Walking through Piazza San Firenze it is impossible not to notice the San Firenze Complex. Imposing at over 3,700 square meters, the building that was once a convent of Filipino priests and later the Court of Florence is one of the few examples of Baroque architecture in the city.
Inside the building, one of the highlights is the music room, with a vaulted ceiling decorated with the Assumption of the Virgin by Giuliano Traballesi (1775) and surrounded by crates in the exedras and along the side walls, formerly used for singing Lauds by the Filipino priests.
The Performing Arts library is also noteworthy. With nearly 10,000 volumes of literature, history, religion, music, cinema, theater, fashion, costumes, photography and art, the collection was organized based on a functional system that reflects the subdivision by subject chosen by Franco Zeffirelli, director, screenwriter, Italian set designer and politician who lends his name to the museum in the complex.
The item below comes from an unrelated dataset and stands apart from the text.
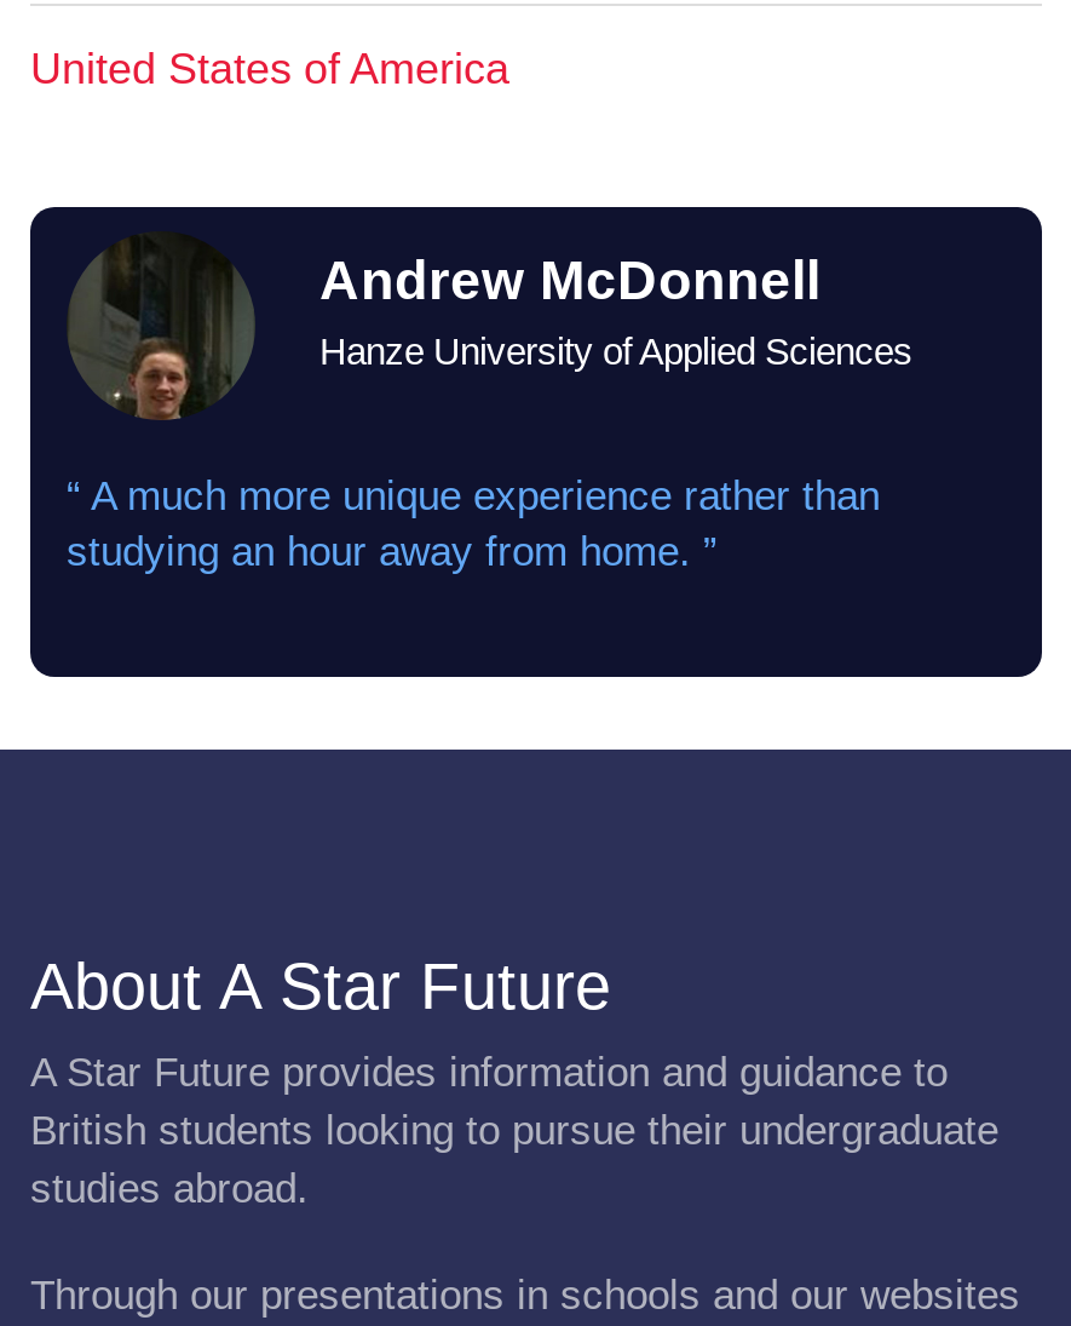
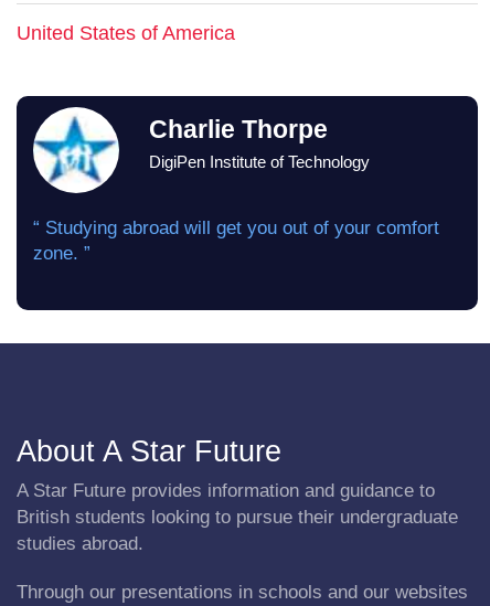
[67,231,880,575] [image] | “ A much more unique experience rather than | studying an hour away from home. ” -> [32,106,439,264] [image] | “ Studying abroad will get you out of your comfort | zone. ”
[319,251,912,372] Andrew McDonnell | Hanze University of Applied Sciences -> [148,116,369,171] Charlie Thorpe | DigiPen Institute of Technology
The Zeffirelli Collection houses more than 250 works by Maestro Zeffirelli, including stage sketches, drawings, and costumes. The exhibition’s itinerary runs chronologically through the theater in prose, the opera in music and the cinema. The great artistic personalities who collaborated with him and the theaters around the world that welcomed him mark his passage through the Collection.
The first rooms are thus dedicated to the two figures who most influenced Franco Zeffirelli’s education and early career: first, the space for the mentor and teacher Luchino Visconti; then from the room dedicated to Maria Callas.
The Zeffirelli Collection section dedicated to Opera in Music opens with “playful operas” and Zeffirelli’s professional partnership with Callas. Continuing with the first hits in America and at MET New York, we understand the unmistakable contribution of director and set designer Zeffirelli to the world of Opera in Music.
Afterwards, visitors will be able to visit the section dedicated to Cinema. Great Shakespearean transpositions like “The Tamed Shrew” with Richard Burton and Elizabeth Taylor and “Romeo and Juliet” with the young Leonard Whiting and Olivia Hussey pave the way for cinema.
Since 2020, room 13 has housed the faithful reconstruction of Franco Zeffirelli’s Atelier. The furniture, ornaments, souvenir photos and objects that Mestre used to design his works are original.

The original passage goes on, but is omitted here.